Algorithmic Bias Is a Governance Challenge
The study contends that algorithmic bias in higher education must be viewed as a broad governance issue rather than a mere technical flaw. In South Africa, historical registration records could potentially reinstate apartheid-related inequalities. Language biases may disadvantage students whose first language is not English, while in Kenya, scholarship distribution algorithms may inadvertently favor economically privileged urban students, as these individuals tend to possess academic and extracurricular credentials more easily recognized by automated systems.
Universities cannot simply implement AI tools and assume they will ensure equity. To truly harness the potential of AI, institutions require transparency measures, bias audits, appeal processes, multilingual options, and robust student protections. Students must understand how AI influences decisions impacting their education, scholarships, assessments, and academic progress, while educators must remain vigilant and critical of algorithmic outputs.

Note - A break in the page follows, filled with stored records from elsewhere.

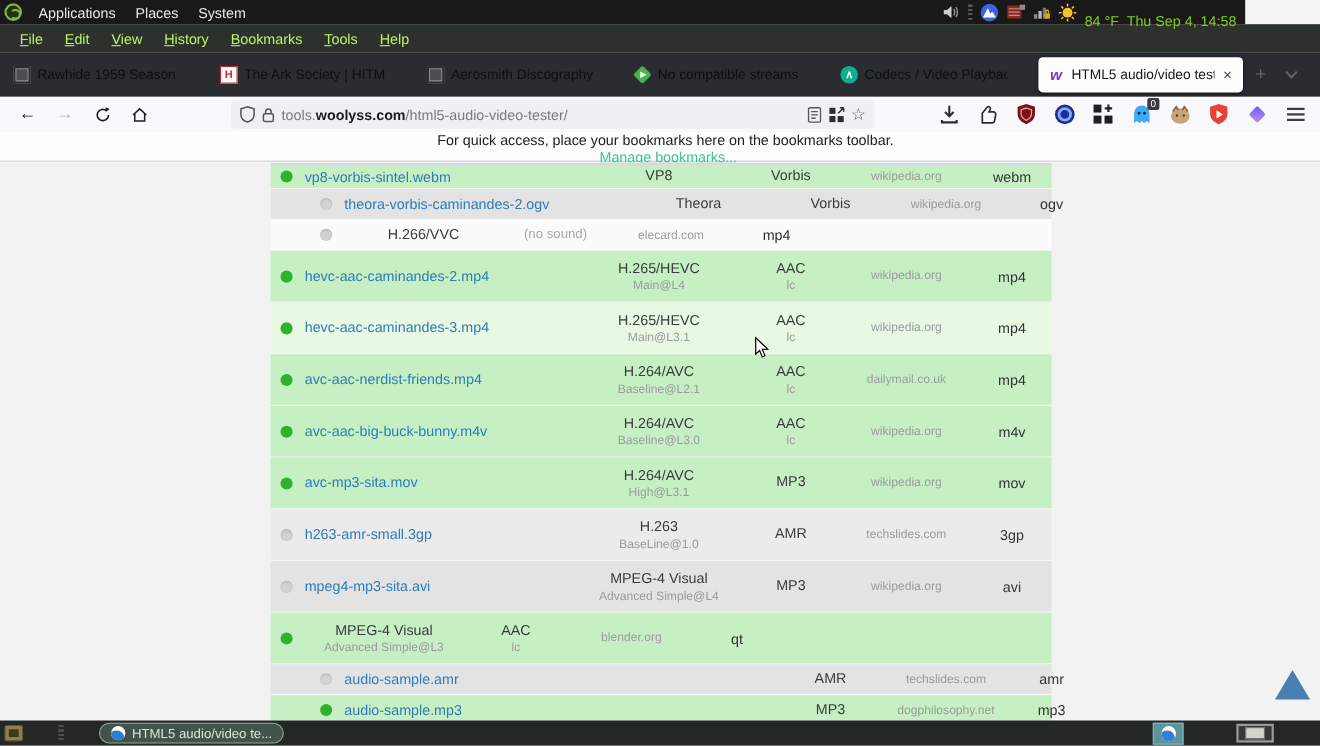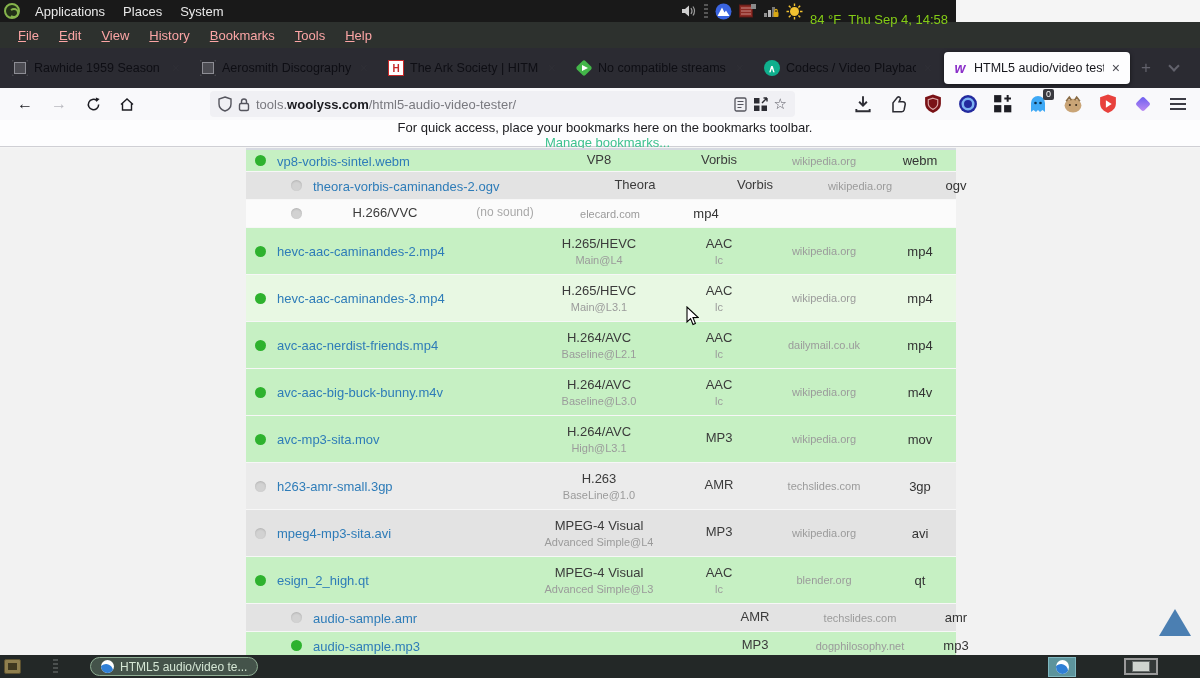"Applications" .top-panel { width: 956px -> 1132px }
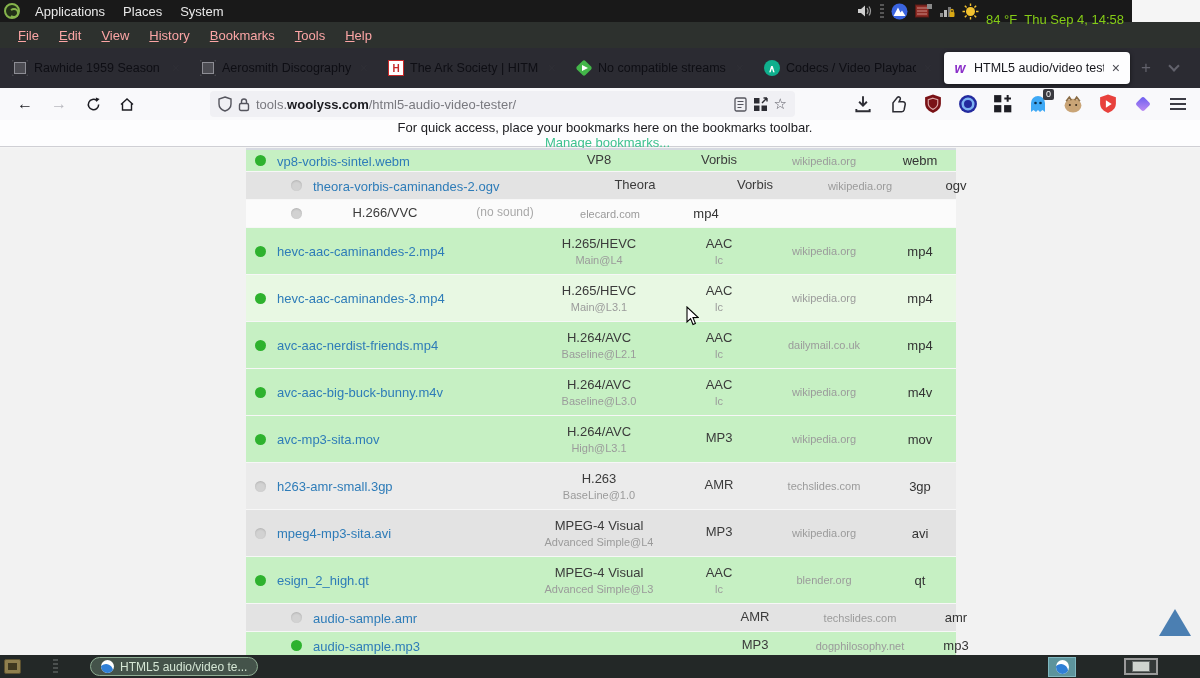"File" .menubar { color: #fca5a5 -> #bef264 }
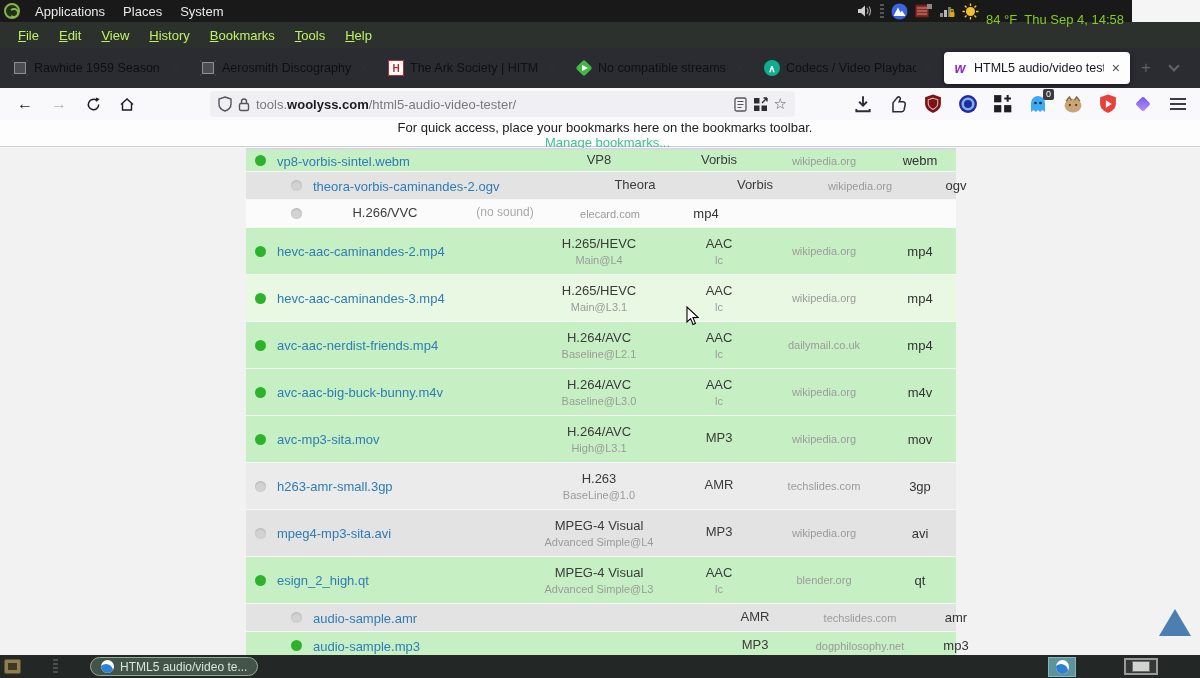"Aerosmith Discography" div.tab { order: before "The Ark Society | HITM" -> after "The Ark Society | HITM" }
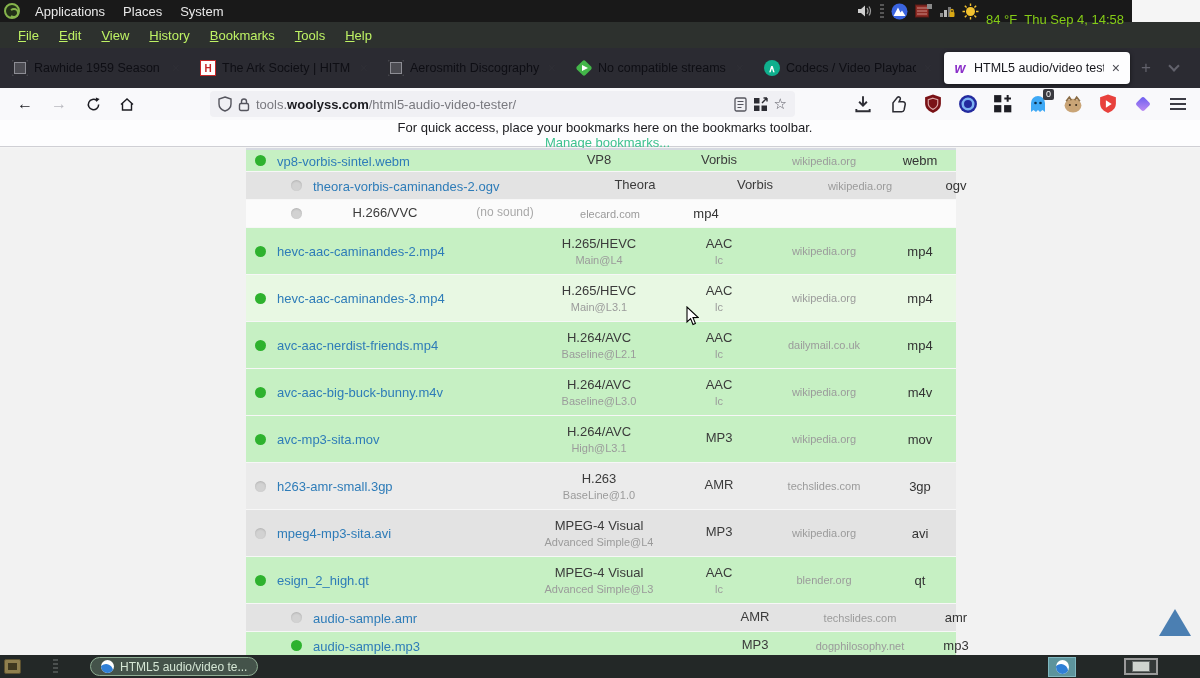"esign_2_high.qt" div.c-file { html: <div><a>esign_2_high.qt</a></div> -> none }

Although both South Africa and Kenya possess regulatory frameworks, such as South Africa’s Personal Data Protection Act and Kenya’s Data Protection Act, there remain significant gaps concerning fairness, bias, and contextual accountability. Rather than questioning if AI can assist universities, it is more pertinent to ask if institutions have established the necessary legal, ethical, and educational safeguards to ensure that AI encourages inclusivity rather than perpetuating privilege.
Student Agency Must Be Central to Future Learning
While AI holds the promise of personalizing education, it may also inadvertently steer students down predetermined paths, utilizing predictive analytics to shift decision-making power away from learners and educators. The authors caution that AI-mediated environments can reallocate control from both students and teachers to algorithms. They advocate for a human-centered approach where students maintain the right to question, critique, and even disregard AI recommendations.
Higher education transcends mere information delivery; it aims to cultivate independent thinkers who challenge assumptions, engage in civic life, and navigate uncertainty. Should AI reduce students to passive recipients of machine-curated pathways, universities stand to gain efficiency at the expense of student agency.
AI in higher education should be regarded as part of a broader development agenda, contributing to Sustainable Development Goals (SDGs) related to quality education, digital infrastructure and innovation, reducing inequalities, and fostering accountable institutions. This is particularly relevant in the Global South, where pronounced digital divides and systemic inequalities are already prevalent.
The study’s foundation lies in document analysis, not in new fieldwork, surveys, or system evaluations, resulting in no new primary data. Its strength emerges from policy interpretation and integration rather than direct measurement of AI’s impacts across campuses. Nonetheless, the findings underscore a crucial point: while AI could enable African universities to broaden access, personalize support, and cope with increasing demand, it also has the potential to deepen existing inequalities—subtly, quickly, and without the necessary infrastructure, ethical understanding, participatory governance, and robust accountability in place.